Scroll down for REVIEWS.
Photos by Paul Litherland.
lights bare, ready to electrocute. lights fadein fadeout. lights breathe. break. she counted in her head, seconds, minutes. she watched the lights reflect in the milk bubbles. she watched the honey pour down his face, sicken, thick, gooey, shimmery. she worried about his eyes, offered her shit napkins to wipe his honey eyes. honeymilk. honeymitts. lights flickered. rose. fell. like them. fell. fell. fell. blackout. swimming in their shit. the sticky. motor for the homemade light dimmer motor hums slightly in the background.
weaklight, brighlight, weaklight… breathe into balloons. trembling in stillness. i have no age, no time, all the time in the world. sacred punishment time. it’s the only thing i know how to do. sound of plum meat flowing, diarrhetic. pile of plums turns inside out, turns vile and bile. swallow. choke. putrid. juice. spit. chew. snickers bars. stop looking at me. opening the skin’s surface pull apart the openings. peer. i don’t know if she’ll ever eat plums again. i am no longer hungry. famished. honey bucketful.
turning in from the inside out. either or none. all surface simultaneously. no openings left. all taken, plugged. dip head into. inside iam. enveloped. smell overwhelms. nauseates. pretty plum throwings upon his face. my vomit cools his steaming honey eyes. i am a slow moving still. a slow river moving still. am nowhere. i feel eyes on me, i can’t see. the honey stings my eyes. i become viscous and keep going into the bucket, can fit more and more of myself inside. head, hands, arms, elbows, shoulders. more plums more plums.
hold mouth closed with sticky fingertips. gag. try to stay present. we’re merging with our materials, flowleak, leaking bodies. our bodies are stains. bleached. broken. dripping. chewing. red up red down. redin redout. our body stains. honey condom. rationirrational. a still swallow persists. a slow fear leaks. separate. scared baby hands. scared baby mitts. we squish, we stick. children jerking off playing can’t keep their handsouttatheirpants. feeding off their own. disgust turning pleasurable then back againagain. fearcomfort. desirerepulsiondesire.
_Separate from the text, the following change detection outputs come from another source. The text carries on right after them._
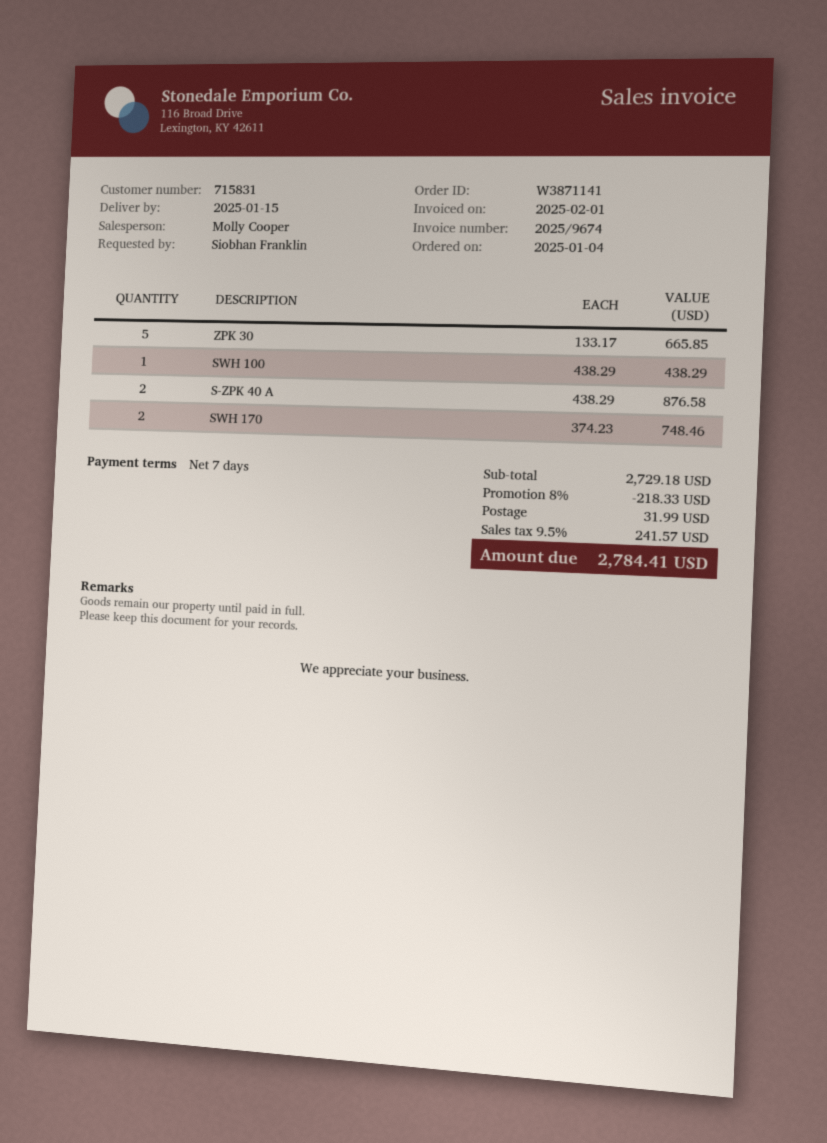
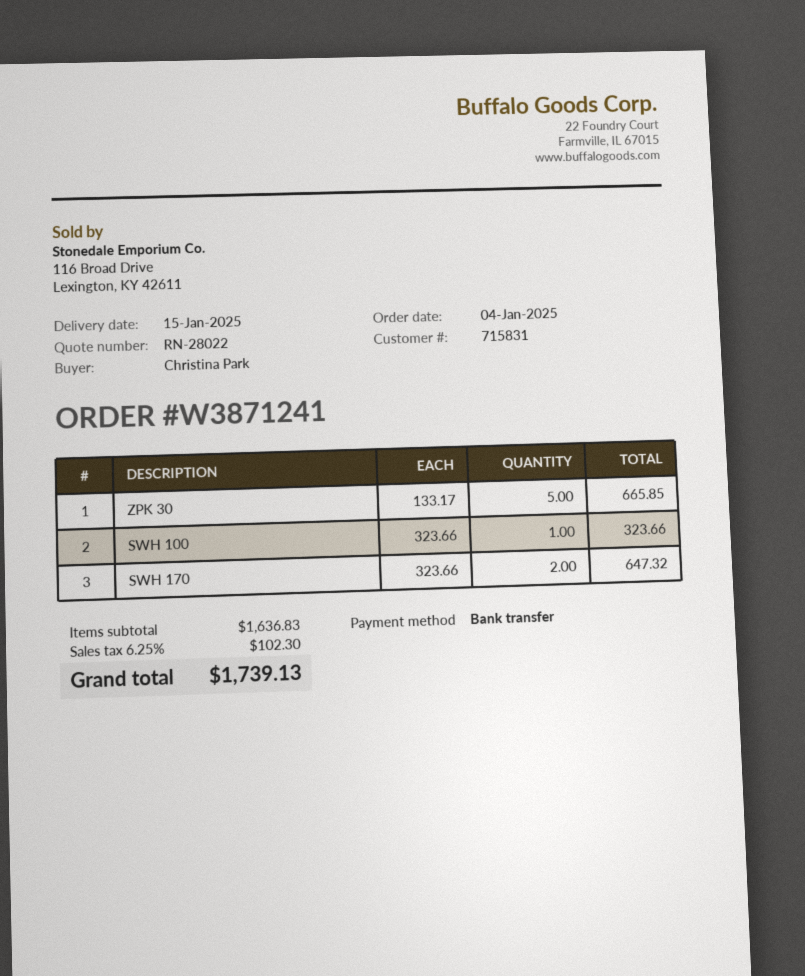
order number: W3871141 -> W3871241
ordered by: Siobhan Franklin -> Christina Park
SWH 100: 1 x 438.29 = 438.29 -> 1 x 323.66 = 323.66
S-ZPK 40 A: 2 x 438.29 = 876.58 -> none
SWH 170: 2 x 374.23 = 748.46 -> 2 x 323.66 = 647.32
subtotal: 2729.18 -> 1636.83
discount: 8% = 218.33 -> none
shipping: 31.99 -> none
tax: 9.5% = 241.57 -> 6.25% = 102.30
total: 2784.41 -> 1739.13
dissociation. blowing bubbles through a straw in milk. thick. clotted. spoiled. recite the abc’s in head. count to a thousandthousand. i’m gone. i’m there. saturation. chew. chew. chew. ouch. spit. spit. spit. save spit. precious vile. sexy deceptive honey. molasses. thicker. darker. sweeter. gag. chill running throughveins. sickness. breathe. rhythm. white. white. robbers. raccoons. she bubbles a bowl of milk for hours, we smoulder. we swell. we soak.
she’s in the world. where air becomes liquid. she’s lost it. looseconsciousness. blow. blow. blow. breath. sickening beautiful honey man. giving ourselves permission for. punishment. playing with our own shit. work mouth into spit. then buildup spit it into a longthinbottle. by now there are more fluids on us than inside us. the juice oozing from the pile of prune meat has seeped everywhere, it stains our white meat. bloody plums. clothes drenched.
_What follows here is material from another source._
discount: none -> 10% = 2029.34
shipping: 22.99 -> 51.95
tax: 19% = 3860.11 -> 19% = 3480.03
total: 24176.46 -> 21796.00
damaged goods. goodwill pure. never pure. white is dirty. dirtiest. pretend pure. purity, only to announce its absence. it exists in loss, to announce its impossibility. honey decomposition. choke. nauseate. drowning in our own vomit. piss. saliva. menstrual blood. wipe tongue dry. perversion clinic. clinical perversion. present shit to audience on a silver tray. damagedgoods. ‘o sweet puppy. her tongue weapon. save spit. spoiling. going.
going. gone. the hospital has lots of jigsaw puzzles. it’s important to wash wash wash your hands. i have become viscous unspeakable. this screams louder than words. it pierces through with no need for language. it devours your intestines, colon, stomach and anus. you are no longer with organs or organic. you are about to leave disgusted, then you turn around, look again, and leave for good, this time with wound.
REVIEWS
• Art Action 1958 – 1998, ed. Richard Martel, Édition Intervention, 2001, 302-304. Review of Separate in “Three Modes of Canadian Performance in the Nineties” by Bruce Barber.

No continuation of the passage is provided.